# [TASK STATEMENT]
Which lines below contain "next"? Copy every one of them.
___ RECORDS FOR THE TASK
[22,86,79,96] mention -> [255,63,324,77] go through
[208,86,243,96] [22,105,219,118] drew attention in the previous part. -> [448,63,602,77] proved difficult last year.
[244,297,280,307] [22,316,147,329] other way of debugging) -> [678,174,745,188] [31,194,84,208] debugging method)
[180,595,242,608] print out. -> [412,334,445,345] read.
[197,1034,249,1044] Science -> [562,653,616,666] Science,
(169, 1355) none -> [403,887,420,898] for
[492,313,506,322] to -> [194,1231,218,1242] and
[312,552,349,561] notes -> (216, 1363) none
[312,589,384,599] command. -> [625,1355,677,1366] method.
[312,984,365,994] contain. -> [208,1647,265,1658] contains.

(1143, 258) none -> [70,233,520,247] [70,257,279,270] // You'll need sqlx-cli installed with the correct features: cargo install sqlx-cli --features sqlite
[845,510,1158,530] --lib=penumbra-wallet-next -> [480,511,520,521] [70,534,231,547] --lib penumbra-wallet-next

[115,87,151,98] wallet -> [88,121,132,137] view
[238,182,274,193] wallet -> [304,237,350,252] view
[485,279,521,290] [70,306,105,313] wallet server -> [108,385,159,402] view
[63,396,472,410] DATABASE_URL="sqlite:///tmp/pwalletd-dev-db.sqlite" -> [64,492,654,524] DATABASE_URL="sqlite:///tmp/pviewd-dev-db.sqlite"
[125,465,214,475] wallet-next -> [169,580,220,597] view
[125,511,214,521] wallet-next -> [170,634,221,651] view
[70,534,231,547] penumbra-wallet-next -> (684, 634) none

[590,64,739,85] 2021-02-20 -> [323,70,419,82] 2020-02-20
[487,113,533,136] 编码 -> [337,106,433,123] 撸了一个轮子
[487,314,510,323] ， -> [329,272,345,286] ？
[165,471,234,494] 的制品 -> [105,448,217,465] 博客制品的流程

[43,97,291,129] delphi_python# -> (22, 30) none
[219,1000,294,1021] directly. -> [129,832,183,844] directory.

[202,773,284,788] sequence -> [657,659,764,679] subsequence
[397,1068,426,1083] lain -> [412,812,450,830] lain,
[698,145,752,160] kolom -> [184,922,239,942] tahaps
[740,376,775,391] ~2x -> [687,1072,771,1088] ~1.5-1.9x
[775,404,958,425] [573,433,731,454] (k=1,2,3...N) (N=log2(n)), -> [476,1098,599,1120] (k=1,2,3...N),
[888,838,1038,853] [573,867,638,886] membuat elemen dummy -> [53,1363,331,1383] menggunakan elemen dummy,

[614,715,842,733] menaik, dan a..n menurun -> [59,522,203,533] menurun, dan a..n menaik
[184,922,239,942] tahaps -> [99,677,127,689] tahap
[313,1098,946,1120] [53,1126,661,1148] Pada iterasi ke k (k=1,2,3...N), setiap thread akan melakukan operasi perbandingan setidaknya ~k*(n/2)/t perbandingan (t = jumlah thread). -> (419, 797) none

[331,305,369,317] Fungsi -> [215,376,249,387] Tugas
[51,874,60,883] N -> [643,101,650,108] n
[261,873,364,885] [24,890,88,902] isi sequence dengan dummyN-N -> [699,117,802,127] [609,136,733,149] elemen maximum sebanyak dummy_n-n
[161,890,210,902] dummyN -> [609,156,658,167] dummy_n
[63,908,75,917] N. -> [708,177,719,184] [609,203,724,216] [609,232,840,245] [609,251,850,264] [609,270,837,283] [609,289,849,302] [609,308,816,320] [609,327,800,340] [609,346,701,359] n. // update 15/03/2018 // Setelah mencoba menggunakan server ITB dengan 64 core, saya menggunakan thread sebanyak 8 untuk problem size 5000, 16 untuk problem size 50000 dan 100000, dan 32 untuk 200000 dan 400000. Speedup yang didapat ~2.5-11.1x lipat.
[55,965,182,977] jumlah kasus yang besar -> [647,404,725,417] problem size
______
# [ANSWER TO THE EXERCISE]
[845,510,1158,530] --lib=penumbra-wallet-next -> [480,511,520,521] [70,534,231,547] --lib penumbra-wallet-next
[125,465,214,475] wallet-next -> [169,580,220,597] view
[125,511,214,521] wallet-next -> [170,634,221,651] view
[70,534,231,547] penumbra-wallet-next -> (684, 634) none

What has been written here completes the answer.